● **Directions**
The lines to reproduce run from the one containing "Riu Cabo Verde" to the end of the listing. Reproduce them exactly, both ends included, and nothing else.

--- Information ---

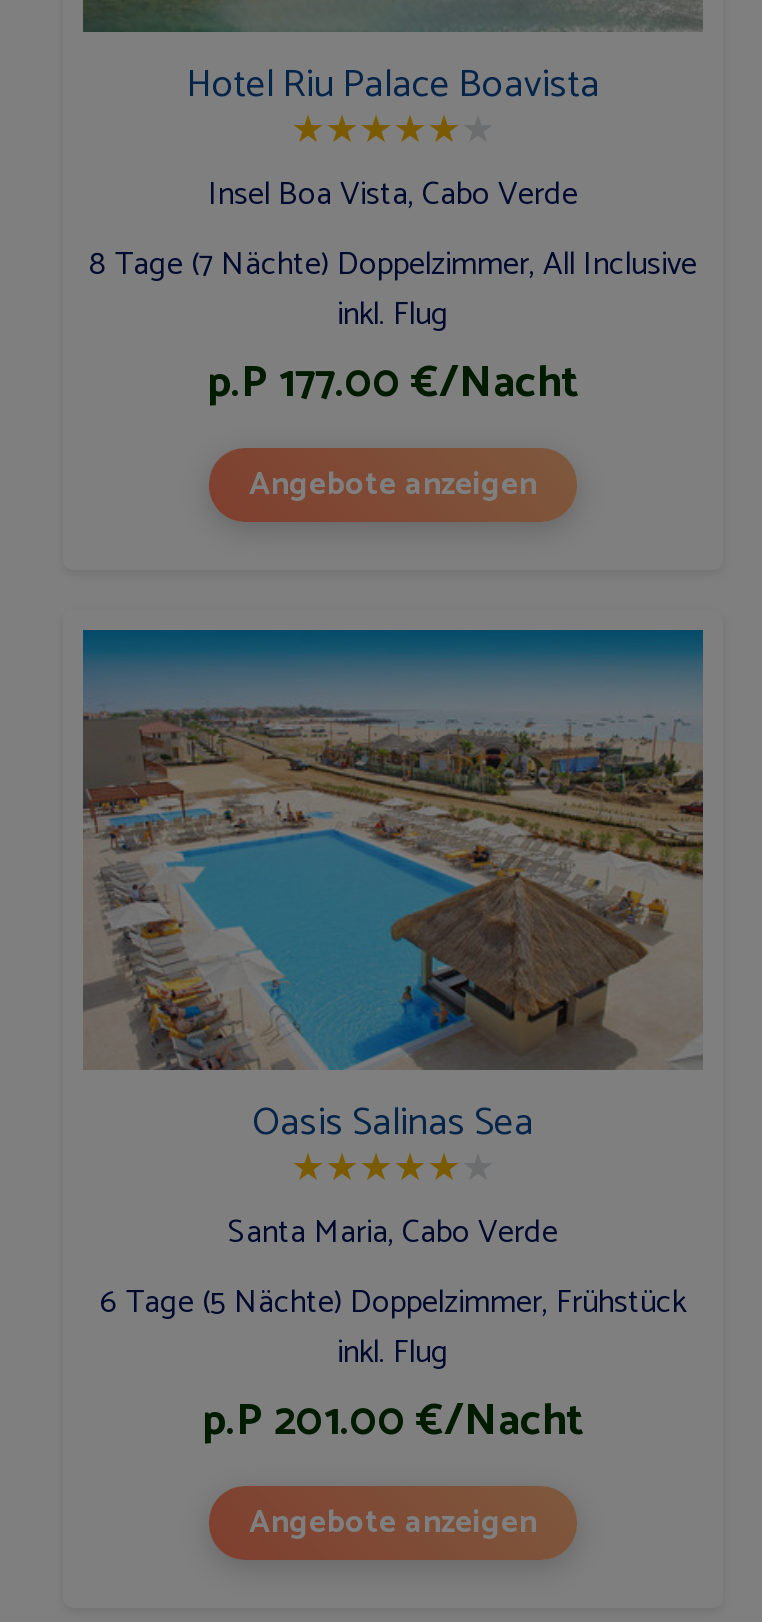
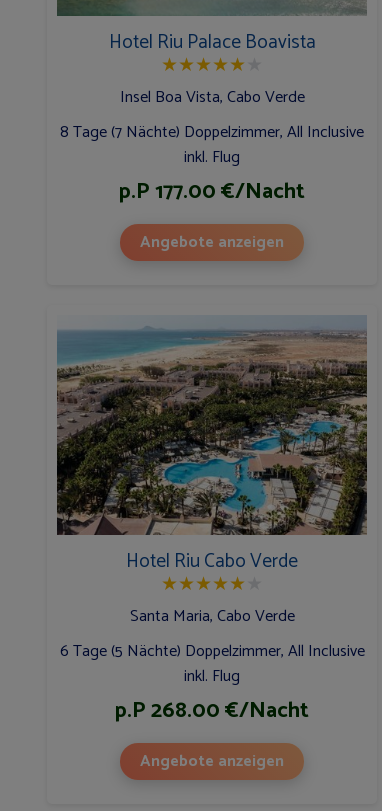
- [image]
- Oasis Salinas Sea
+ [image]
+ Hotel Riu Cabo Verde

- 6 Tage (5 Nächte) Doppelzimmer, Frühstück
+ 6 Tage (5 Nächte) Doppelzimmer, All Inclusive

- p.P 201.00 €/Nacht
+ p.P 268.00 €/Nacht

---

● **Answer box**
+ Hotel Riu Cabo Verde

- 6 Tage (5 Nächte) Doppelzimmer, Frühstück
+ 6 Tage (5 Nächte) Doppelzimmer, All Inclusive

- p.P 201.00 €/Nacht
+ p.P 268.00 €/Nacht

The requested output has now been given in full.